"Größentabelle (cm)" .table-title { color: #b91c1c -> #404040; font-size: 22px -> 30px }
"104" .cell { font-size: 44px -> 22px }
_____
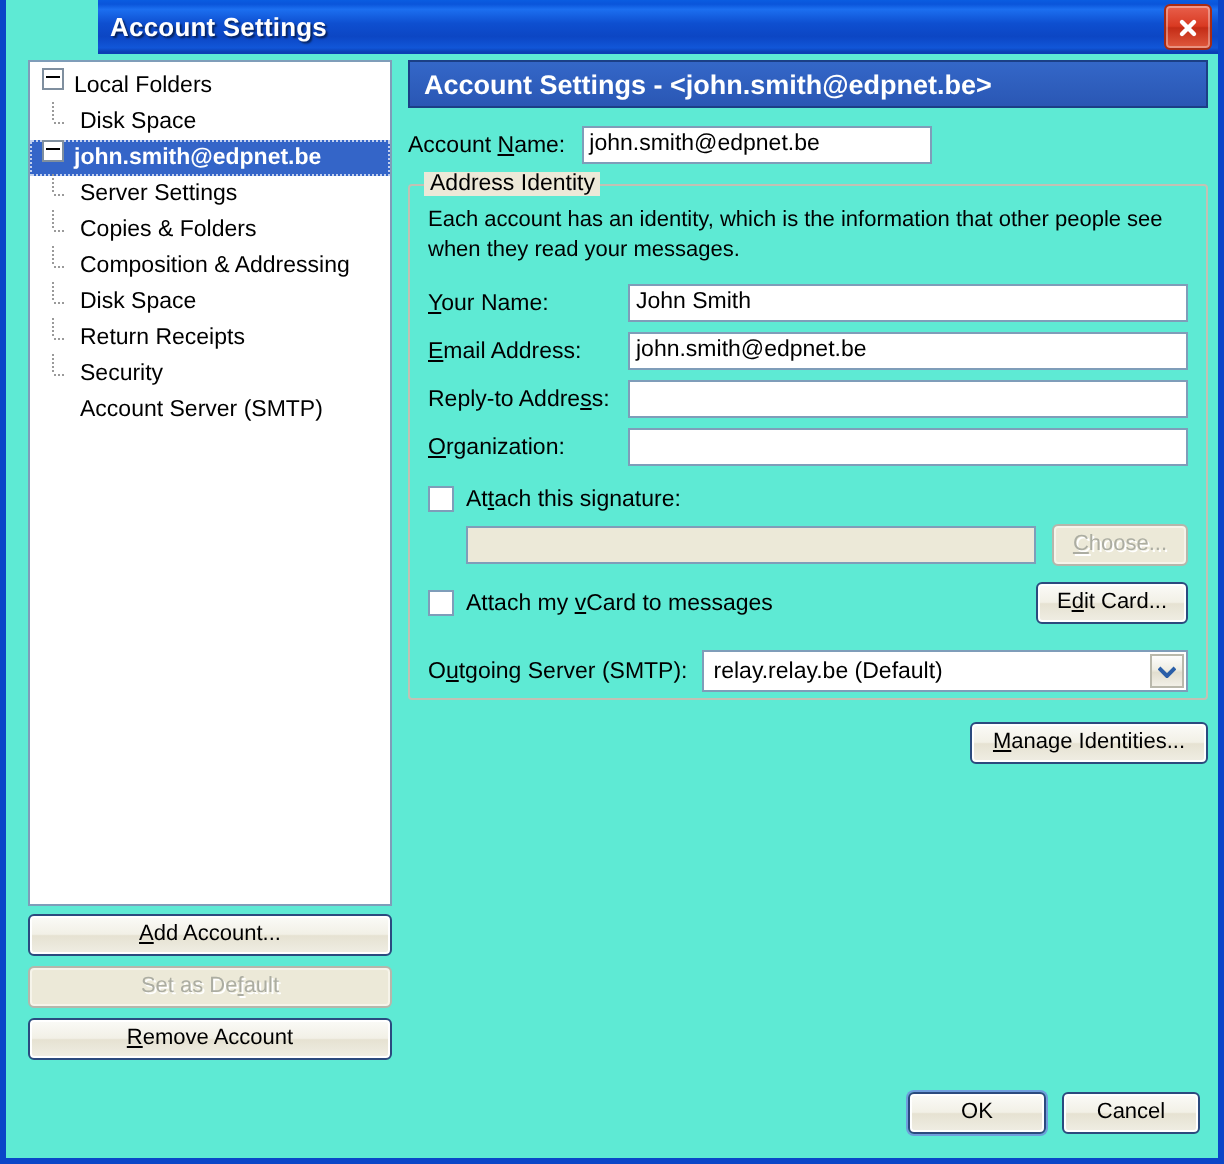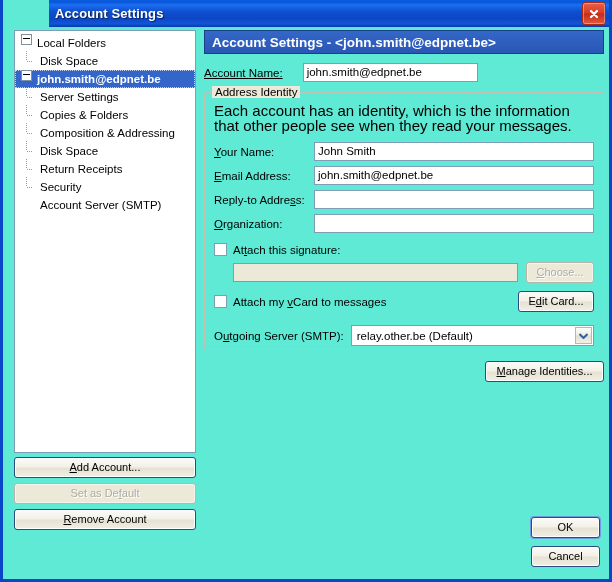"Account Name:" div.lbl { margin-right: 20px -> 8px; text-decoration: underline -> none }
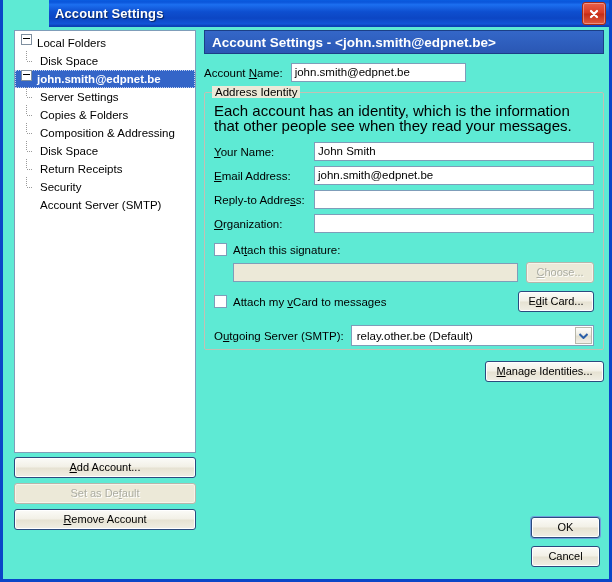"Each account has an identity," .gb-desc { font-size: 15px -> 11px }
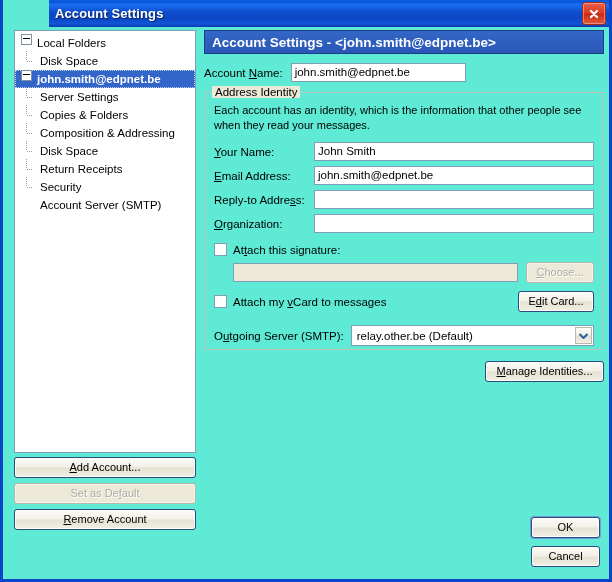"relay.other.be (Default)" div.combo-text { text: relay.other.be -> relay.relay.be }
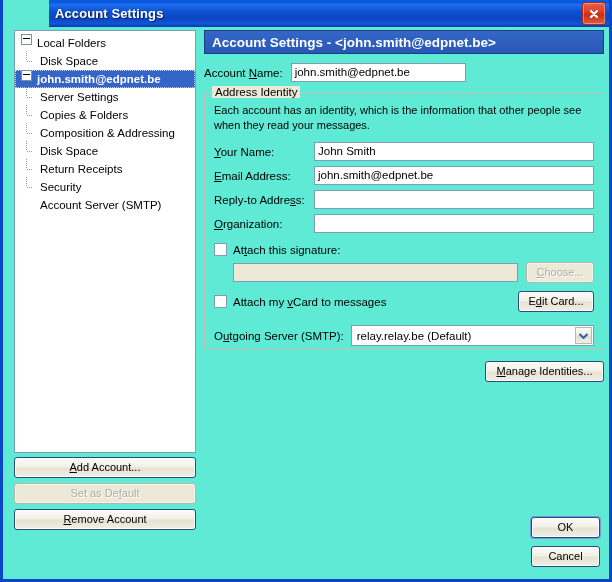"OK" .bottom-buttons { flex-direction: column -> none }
_____
▶ Exercise requirements
Whatever else the listing above holds, retype exactly only the lines from the one containing "color: #b91c1c ->" to the one containing "font-size: 44px ->", both ends kept.

▶ Output
"Größentabelle (cm)" .table-title { color: #b91c1c -> #404040; font-size: 22px -> 30px }
"104" .cell { font-size: 44px -> 22px }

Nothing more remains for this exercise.